**RECORDED DATA:**
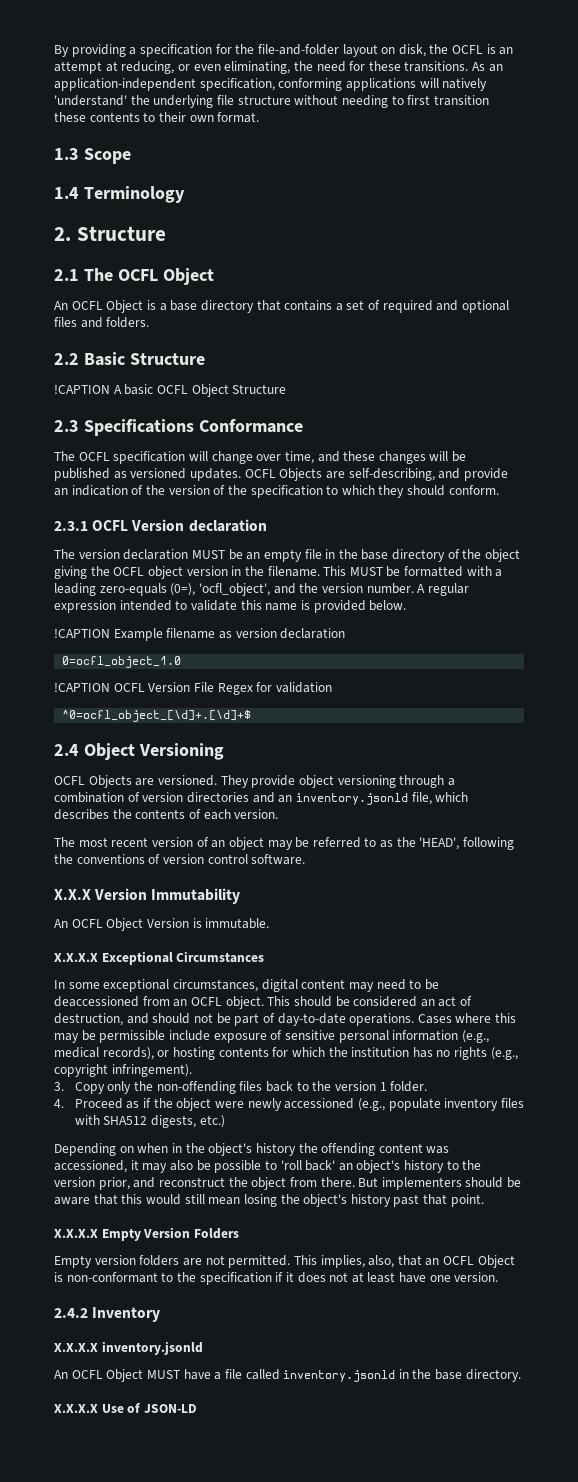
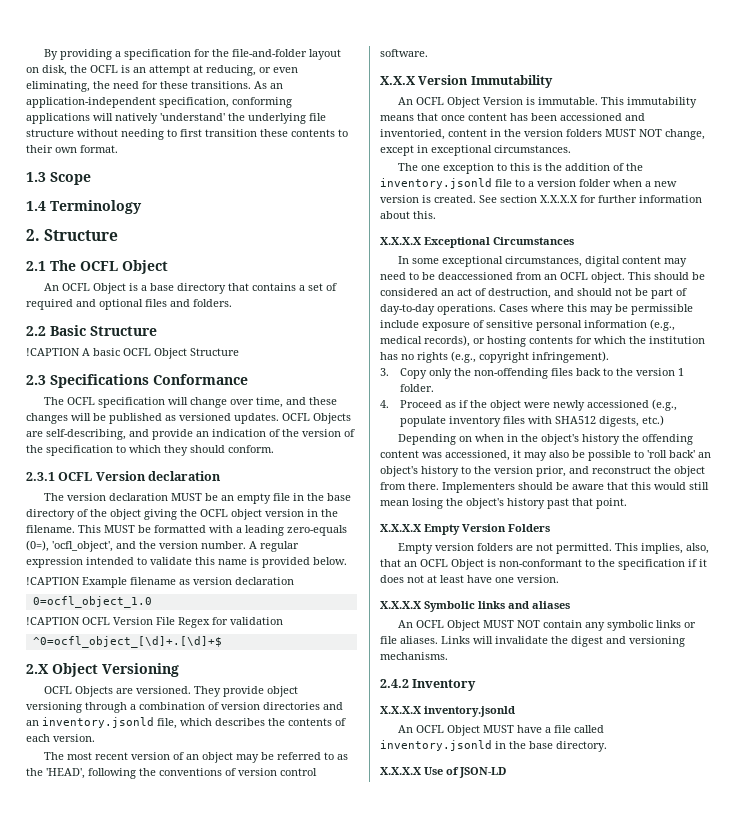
- 2.4 Object Versioning
+ 2.X Object Versioning
+ This immutability means that once content has been accessioned and inventoried, content in the version folders MUST NOT change, except in exceptional circumstances.
+ The one exception to this is the addition of the inventory.jsonld file to a version folder when a new version is created. See section X.X.X.X for further information about this.
- This should be considered an act of destruction, and should not be part of day-to-date operations.
+ This should be considered an act of destruction, and should not be part of day-to-day operations.
- But implementers should be aware that this would still mean losing the object's history past that point.
+ Implementers should be aware that this would still mean losing the object's history past that point.
+ X.X.X.X Symbolic links and aliases
+ An OCFL Object MUST NOT contain any symbolic links or file aliases. Links will invalidate the digest and versioning mechanisms.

**ASSIGNMENT:** Find the string "history" in the records, then copy each line where it occurs.

**ANSWER BELOW:**
- But implementers should be aware that this would still mean losing the object's history past that point.
+ Implementers should be aware that this would still mean losing the object's history past that point.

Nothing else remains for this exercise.